Toda uma curta vida em busca de um futuro perfeito, vivi coisas dignas de pessoas com muito mais idade, passei por alegrias, tristezas, desilusões, divertimento, raivas mas tudo para que esse futuro fosse brilhante. Deixei de lado aquilo que para mim era supérfluo no que toca nos sentimentos, com a moral em altas a minha ética nunca foi a mais exemplar. Nunca me deixei ficar indiferente as pessoas que me querem mal e que de tudo me fazem e fizeram com a finalidade de me arruinar. Sempre me mostrei superior a tudo.
Amigo de poucos amigos, poucos mas bons e importantes. Odeio cinismos mas pago da mesma maneira.
Sou arrogante a primeira impressão, o melhor amigo a segunda. Desejo em dobro o que me desejam a mim.

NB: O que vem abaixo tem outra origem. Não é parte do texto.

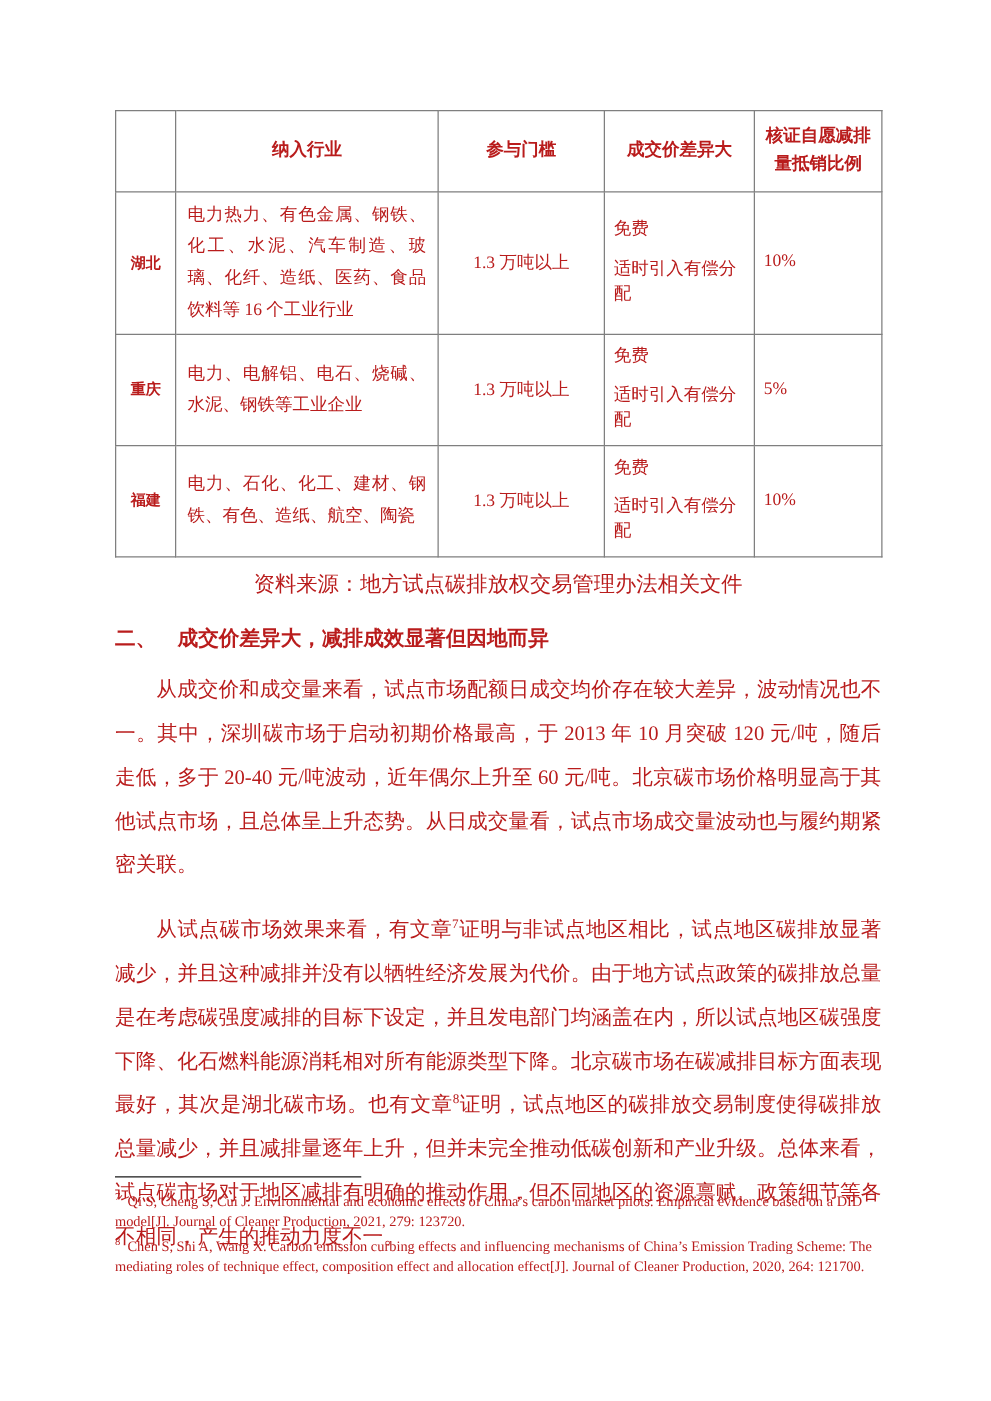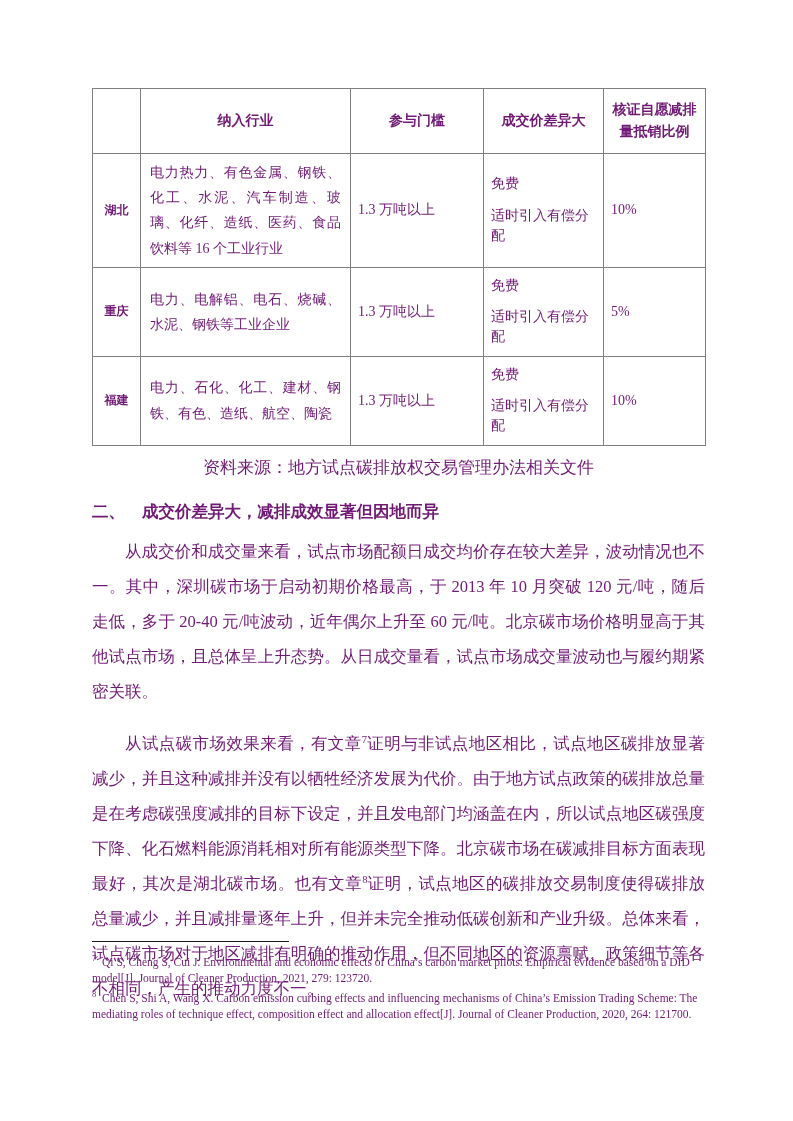"纳入行业" .page { color: #701a75 -> #b91c1c }
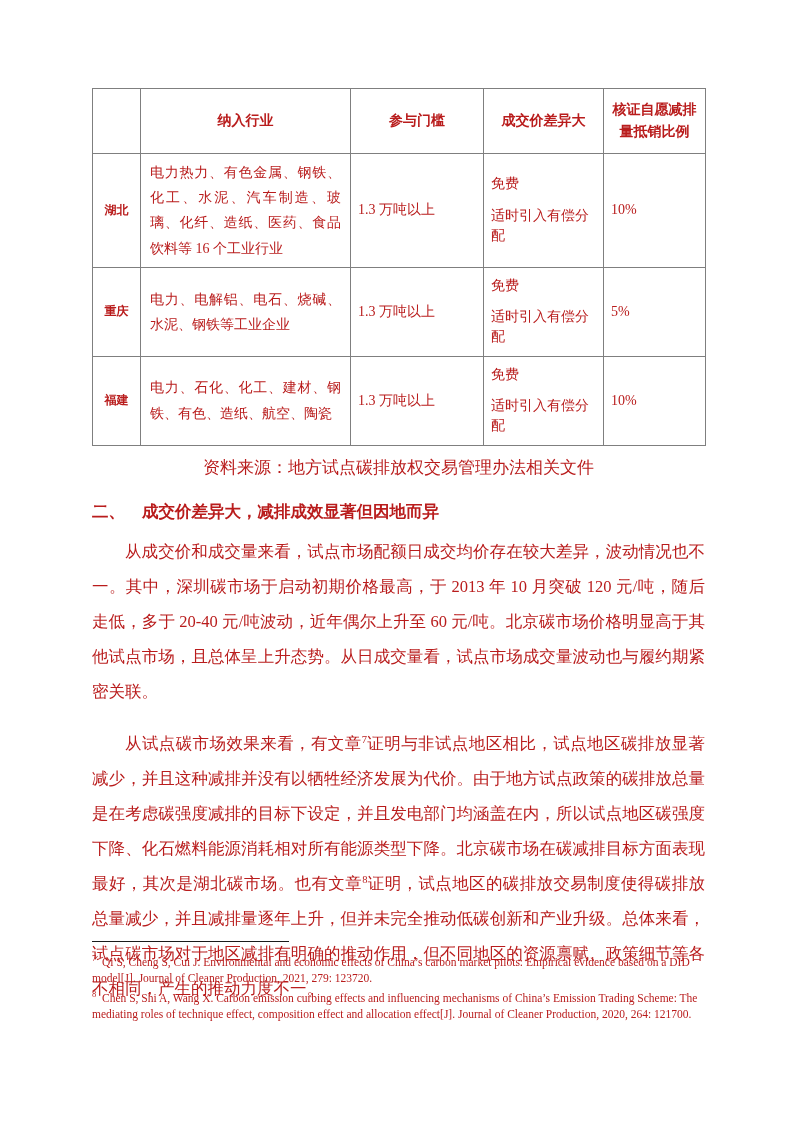"1.3 万吨以上" td.threshold-cell { text-align: none -> center }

Toda uma vida em jogos que me tornaram naquilo que sou, naquilo que faço, mostro sempre ter a razão e pouco mais digo se não a tiver. Sou orgulhoso mas deixou de parte. E no final disto tudo afinal o que era supérfluo hoje é o mais importante e até sou capaz de deitar fora toda esta vida, que afinal não é nada e de nada serve. Uma pessoa, uma só pessoa, pode por em causa tudo isto, será digna de o fazer ? Serei eu digno de deixar tudo a perder ? apetece-me fechar os olhos e não acordar, pensar que tudo isto foi um sonho num sono prolongado. Enfim será que vale a pena ? o coração diz-me que sim a cabeça diz-me que não.